Opinion | Adam Schiff Is Suddenly a Democratic Front Runner in California

As the House member who spearheaded Mr. Trump’s first impeachment, who played a key role in the Jan. 6 select committee and who has served as a top Trump critic on cable news, Mr. Schiff has been vilified across the MAGAverse. He has earned no fewer than three puerile nicknames from the former president: Pencil Neck, Liddle’ Adam Schiff and, my favorite, Shifty Schiff. More seriously, House Republicans booted him from the intelligence committee early last year and later censured him for his role in the Russia investigation, claiming he advanced politically motivated lies about Mr. Trump that endangered national security. All this, in turn, has made Mr. Schiff a hero to the anti-Trump masses.

At multiple points along the parade route, in fact, people yell their gratitude and encouragement. “Keep it up!” urges Chris (first name only!), a tour guide visiting from Tampa, raising a fist in salute.

When I ask what people like about Mr. Schiff, they overwhelmingly cite his fighting spirit. “He’s a trench warrior,” says Steven Alexander, a local, longtime fan. “Adam Schiff stands up when too many stand down,” he adds. Multiple supporters express particular admiration that the congressman has been “willing to put his face out there” in battling Mr. Trump, despite the personal and professional fallout.

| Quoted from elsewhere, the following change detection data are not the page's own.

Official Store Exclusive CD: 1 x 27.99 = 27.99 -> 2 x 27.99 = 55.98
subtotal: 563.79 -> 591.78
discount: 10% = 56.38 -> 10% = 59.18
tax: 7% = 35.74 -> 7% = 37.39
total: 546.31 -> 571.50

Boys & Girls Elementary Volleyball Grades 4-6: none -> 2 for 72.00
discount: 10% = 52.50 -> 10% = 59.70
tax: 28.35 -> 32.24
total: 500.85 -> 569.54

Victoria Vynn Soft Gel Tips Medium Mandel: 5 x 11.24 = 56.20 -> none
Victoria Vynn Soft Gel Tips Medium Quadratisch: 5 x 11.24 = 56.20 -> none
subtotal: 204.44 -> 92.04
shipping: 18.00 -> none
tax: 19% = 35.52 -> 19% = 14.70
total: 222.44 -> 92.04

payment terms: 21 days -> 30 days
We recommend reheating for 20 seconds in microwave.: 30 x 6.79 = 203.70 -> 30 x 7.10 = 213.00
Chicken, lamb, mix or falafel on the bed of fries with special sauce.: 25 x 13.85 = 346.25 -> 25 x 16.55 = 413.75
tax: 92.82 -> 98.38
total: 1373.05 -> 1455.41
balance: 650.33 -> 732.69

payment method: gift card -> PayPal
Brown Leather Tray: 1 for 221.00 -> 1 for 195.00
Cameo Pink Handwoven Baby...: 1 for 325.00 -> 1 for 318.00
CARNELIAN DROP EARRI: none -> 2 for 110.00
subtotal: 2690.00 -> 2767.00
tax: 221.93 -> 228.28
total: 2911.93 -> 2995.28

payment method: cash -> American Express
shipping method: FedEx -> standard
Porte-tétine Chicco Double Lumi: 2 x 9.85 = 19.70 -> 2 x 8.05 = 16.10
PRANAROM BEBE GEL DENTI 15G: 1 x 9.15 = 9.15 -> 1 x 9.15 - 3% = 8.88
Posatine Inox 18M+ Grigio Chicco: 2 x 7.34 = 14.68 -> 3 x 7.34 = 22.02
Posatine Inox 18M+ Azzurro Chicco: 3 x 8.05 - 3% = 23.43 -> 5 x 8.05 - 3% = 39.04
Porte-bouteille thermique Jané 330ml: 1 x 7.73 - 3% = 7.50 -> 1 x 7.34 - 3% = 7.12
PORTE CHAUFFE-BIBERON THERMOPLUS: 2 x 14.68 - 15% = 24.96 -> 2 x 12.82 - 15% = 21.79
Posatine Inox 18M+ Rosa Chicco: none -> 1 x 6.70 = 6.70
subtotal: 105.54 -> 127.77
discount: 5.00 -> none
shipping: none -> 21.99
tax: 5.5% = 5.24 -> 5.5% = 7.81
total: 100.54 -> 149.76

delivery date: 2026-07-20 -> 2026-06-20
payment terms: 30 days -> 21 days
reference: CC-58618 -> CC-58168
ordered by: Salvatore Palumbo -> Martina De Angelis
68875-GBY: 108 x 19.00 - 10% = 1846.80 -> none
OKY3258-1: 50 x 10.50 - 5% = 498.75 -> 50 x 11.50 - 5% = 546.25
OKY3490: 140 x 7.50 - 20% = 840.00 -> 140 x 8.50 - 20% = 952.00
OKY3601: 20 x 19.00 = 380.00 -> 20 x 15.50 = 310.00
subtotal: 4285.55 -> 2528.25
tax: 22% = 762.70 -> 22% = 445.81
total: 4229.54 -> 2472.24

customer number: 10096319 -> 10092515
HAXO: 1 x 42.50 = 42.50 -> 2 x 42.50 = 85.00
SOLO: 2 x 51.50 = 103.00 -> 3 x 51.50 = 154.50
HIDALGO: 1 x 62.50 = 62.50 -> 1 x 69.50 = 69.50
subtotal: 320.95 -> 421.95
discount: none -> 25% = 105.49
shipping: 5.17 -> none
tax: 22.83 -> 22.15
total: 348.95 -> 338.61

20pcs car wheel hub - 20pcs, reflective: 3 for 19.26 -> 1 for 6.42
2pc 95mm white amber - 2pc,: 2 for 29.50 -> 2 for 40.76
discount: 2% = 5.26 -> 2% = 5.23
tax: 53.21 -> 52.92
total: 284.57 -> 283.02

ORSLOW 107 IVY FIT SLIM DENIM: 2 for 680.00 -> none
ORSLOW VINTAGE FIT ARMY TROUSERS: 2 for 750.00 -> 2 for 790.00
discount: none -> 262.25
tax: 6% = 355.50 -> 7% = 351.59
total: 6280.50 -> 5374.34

His reputation as a leader of the resistance may have cost Mr. Schiff a committee seat in the House. But it has given his Senate candidacy a major boost, propelling him to a solid lead over the rest of the pack. This notably includes his Democratic House colleagues Katie Porter and Barbara Lee, both of whom, in various ways, would seem more representative of California’s Democratic electorate. (We’ll get to that a bit later.)

Mr. Schiff is, after all, a 63-year-old straight white man who, for much of his House career, identified as a centrist. In ordinary times, he probably would be dismissed as too conservative, too establishment, too vanilla to rep California in all its unconventional glory in the Senate. (The last time the state elected a white guy to the chamber was 1988.)